Otto was standing behind the counter when we walked in. He hailed my father and me, but he seemed distracted, maybe a little glum.
“Where do you keep the oil pan gaskets?” my dad asked.
Unlike the surly clerk at the Sunoco station, Otto was immediately helpful. He walked us back to the location in the dusty store where the oil pan gaskets were kept.
“You should find what you need here,” Otto said. “I’ll be waiting for you at the counter. Let me know if you need any further assistance.”
As Otto walked back to the front of the store, I turned to my father.
“Something wrong with Otto?” I said in a low voice.
My dad shrugged. “Can’t say. Maybe.”
Otto also had a ne’er-do-well son, who was a former classmate of my brother. Jack and Dan Bauer had even run around together from time-to-time. Unlike Jack, Dan had managed to avoid military service completely during the Vietnam conflict, by staying enrolled in classes at UC, and keeping his grades barely above the passing level.
Maybe Otto was having similar problems with Dan, I figured.
We—or rather, my dad—selected the particular gasket from the ones hanging from pegs. An oil pan gasket, in case you don’t know, is a long, oddly shaped piece of rubber that seals the oil pan to the engine block. On the way over to the auto parts store, my father had explained to me that the gasket currently on the Bonneville was warped and cracked, hence the slow, constant leak.
As we headed toward the counter, I started to remove my wallet from my right rear jeans pocket. My dad put a hand on my arm.
“No, son. This will be my treat.”
“Really? Dad, you don’t have to—”
“I know I don’t have to. But I want to. Next time, though, please take my advice on automotive matters.”
“Sure thing, Dad. Thanks.”
Otto was waiting for us at the counter, looking sour-faced and distracted as ever.
“Find the one you needed?” he asked.
We both told him that yes, we had, and Otto rang up the purchase on his mechanical cash register.
Now my father had taken notice of his mood, too.
“Anything wrong, Otto?” Dad asked. “You don’t seem quite yourself today.”
“Yes, now that you mention it,” Otto said. “Dan.”
I figured that Dan was involved in some kind of predictable trouble. He had been arrested for drunk driving or drug possession, maybe. But that wasn’t it.
“Dan’s gone missing,” Otto said.
“Missing?” I said.
“Ja,” Otto said. Though Otto spoke perfect English, he had grown up speaking German at home. “Dan took off on his motorcycle three days ago,” Otto went on, “leaving his girlfriend’s house. And he hasn’t been seen since.”

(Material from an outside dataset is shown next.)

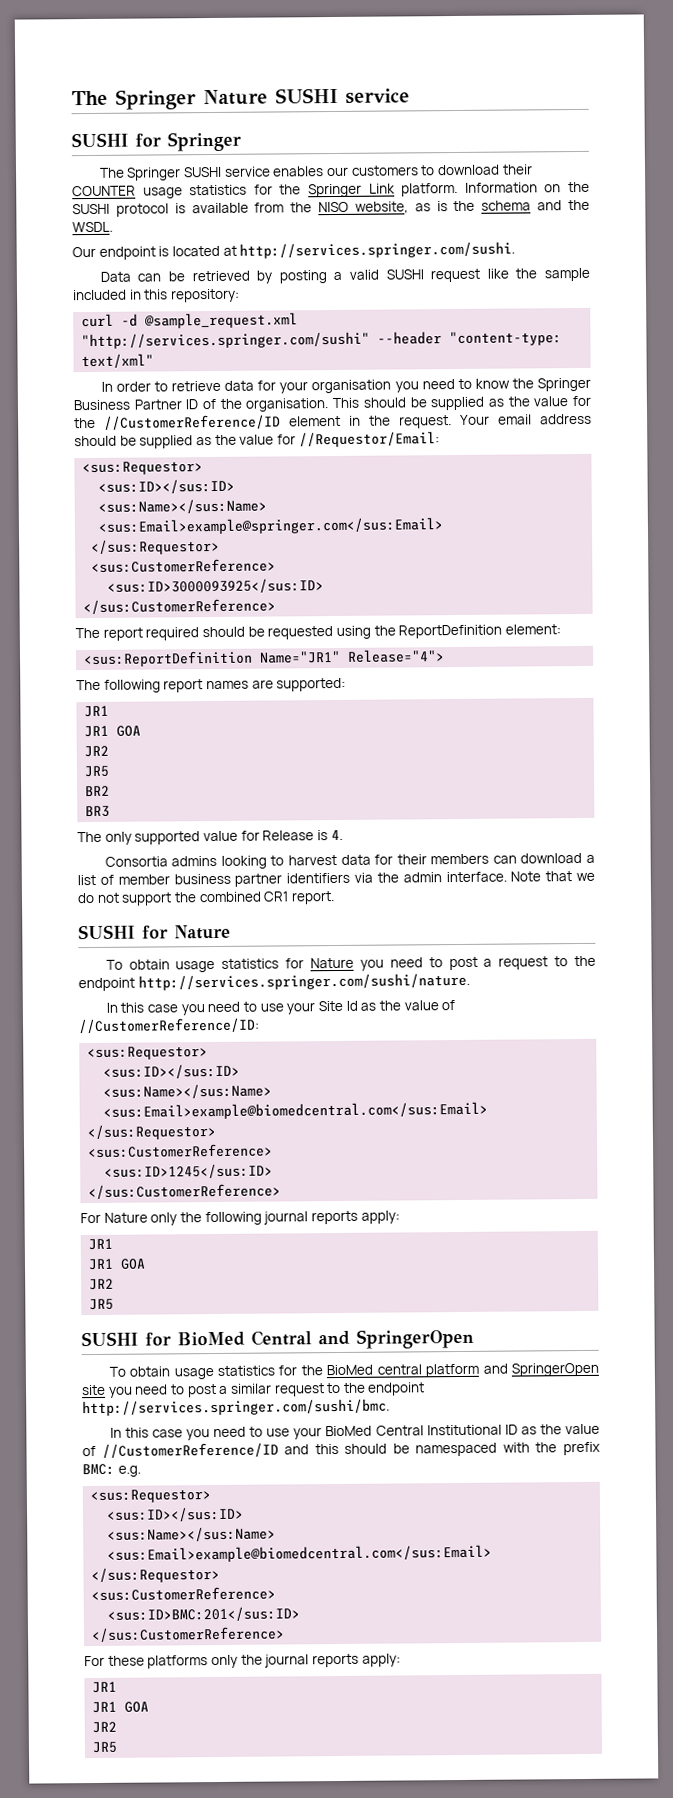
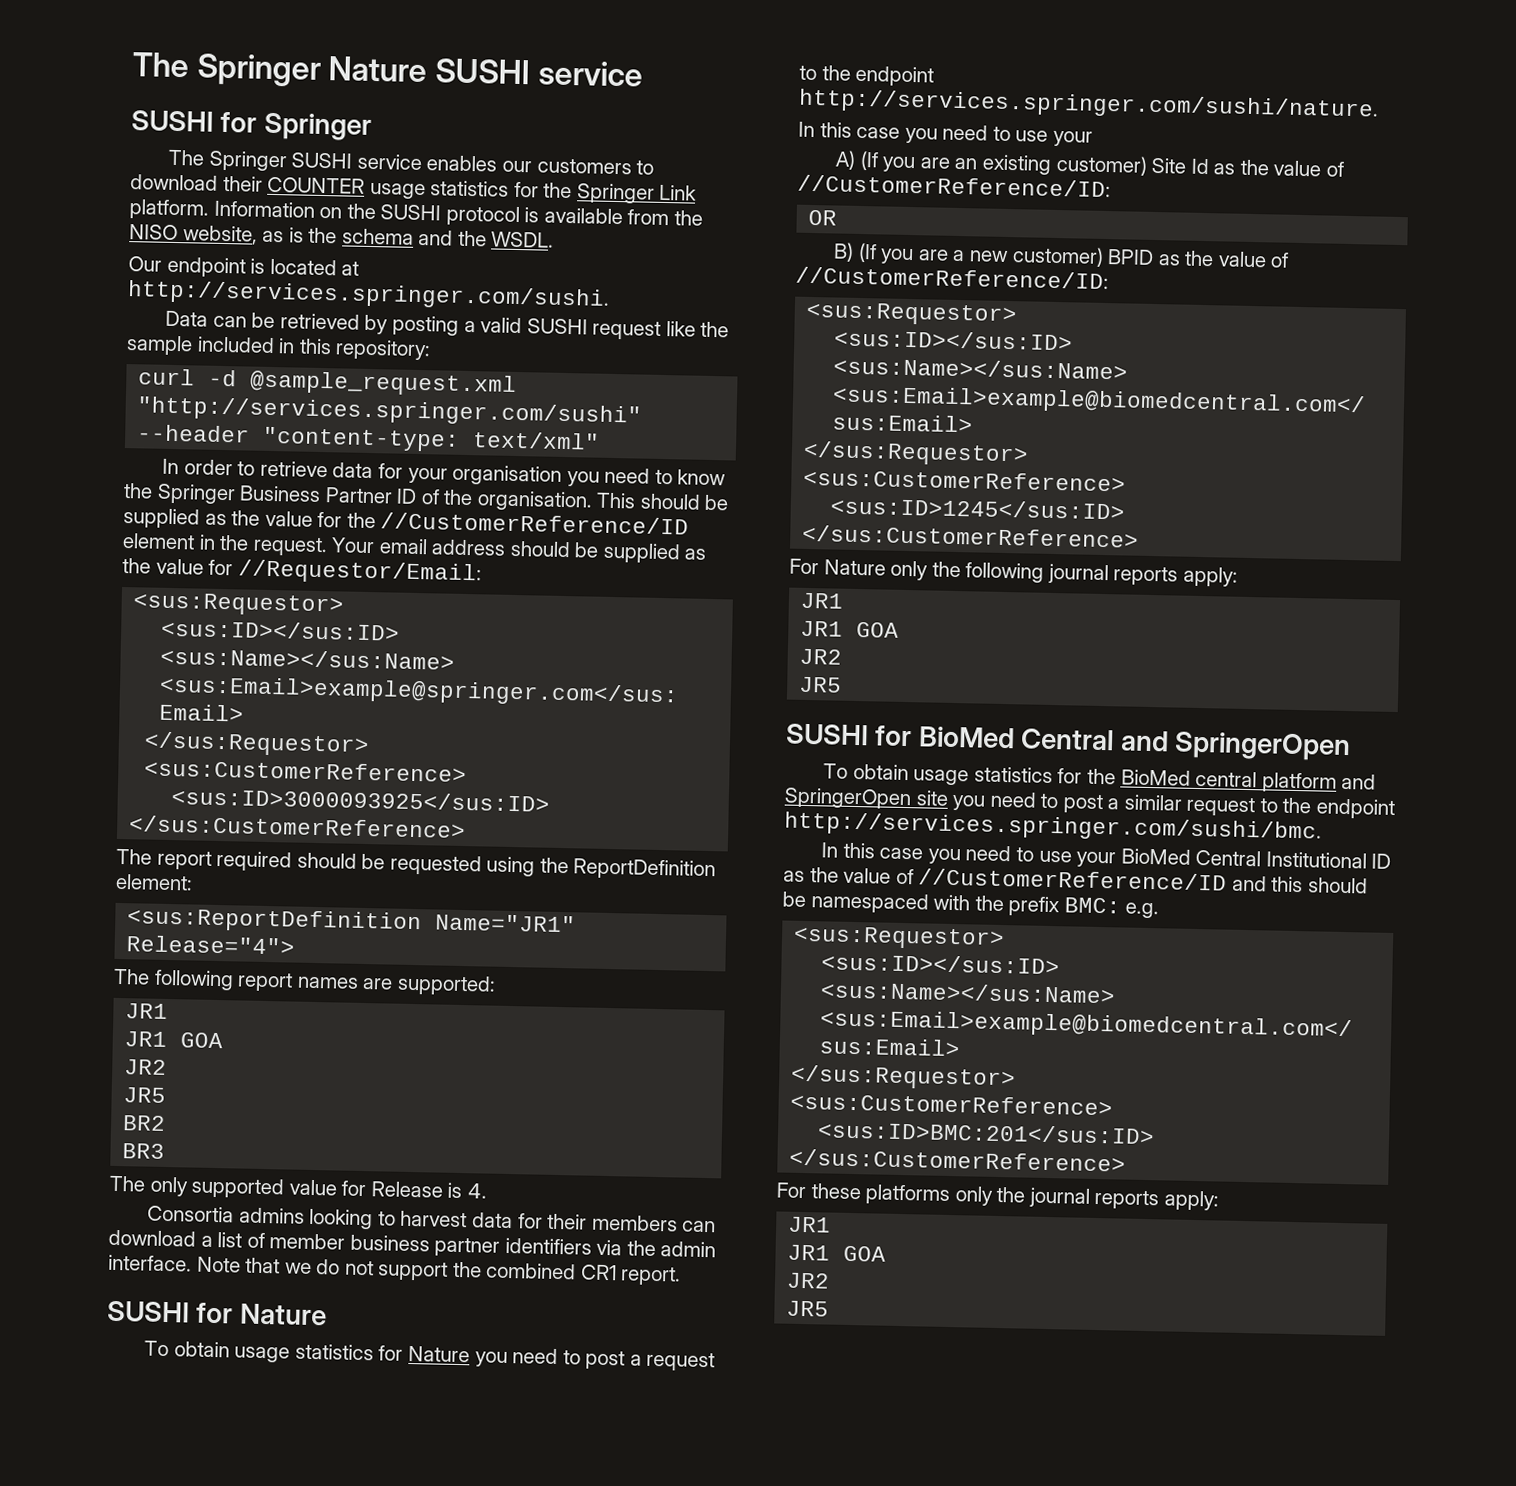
(316, 1008) none -> [835,150,1148,176] // A) (If you are an existing customer)
(260, 1025) none -> [808,209,838,226] [833,242,1290,268] [795,266,1109,290] // OR // B) (If you are a new customer) BPID as the value of //CustomerReference/ID:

“You’ve reported him missing, of course,” my father said, more a question than a statement.
“Yes.” Otto nodded. “They already have their hands full with another missing persons case. Those two other young people.”

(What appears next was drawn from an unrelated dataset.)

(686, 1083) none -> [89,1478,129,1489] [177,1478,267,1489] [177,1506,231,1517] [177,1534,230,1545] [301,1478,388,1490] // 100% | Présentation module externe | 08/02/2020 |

“What other young people?” my dad asked. “Someone else is missing?”
“Yes,” I inserted. “Two twenty year-olds. Robert McMoore and Donna Seitz.” Dad looked at me as if to ask: How do you know? “I saw a missing persons flyer,” I added.
“Oh,” my father said. “So we now have three missing young adults in the area.”
Otto paused to think. “I wonder if they’re connected. I hope they’re not connected. I hope that my Dan has simply gone off on a binge somewhere, and that this McMoore fellow and his girlfriend have eloped. Not an outcome that their parents would like, perhaps, but much better than some of the alternatives.”
“I hope so, too,” Dad said. “Good luck finding Dan, Otto. We’ll keep your family in our thoughts and prayers.”
We were driving home in Dad’s pickup truck. Otto’s bad news had put a damper on my relief at discovering a simple solution to the problem with the Bonneville.
“Now you see, son,” Dad said, “you see how much is going wrong with our country. When I was in my early twenties, we had the war, of course; but we didn’t have serial killers. Young men weren’t found in the woods with their heads cut off; and if young people did go missing, it was almost always temporary, and it was almost always because they’d eloped or just run off. Do you know when those other two were last seen?”
“More than two weeks ago,” I said.
“That means they probably didn’t elope, then. It also means that there probably isn’t going to be a happy ending for them and their families.”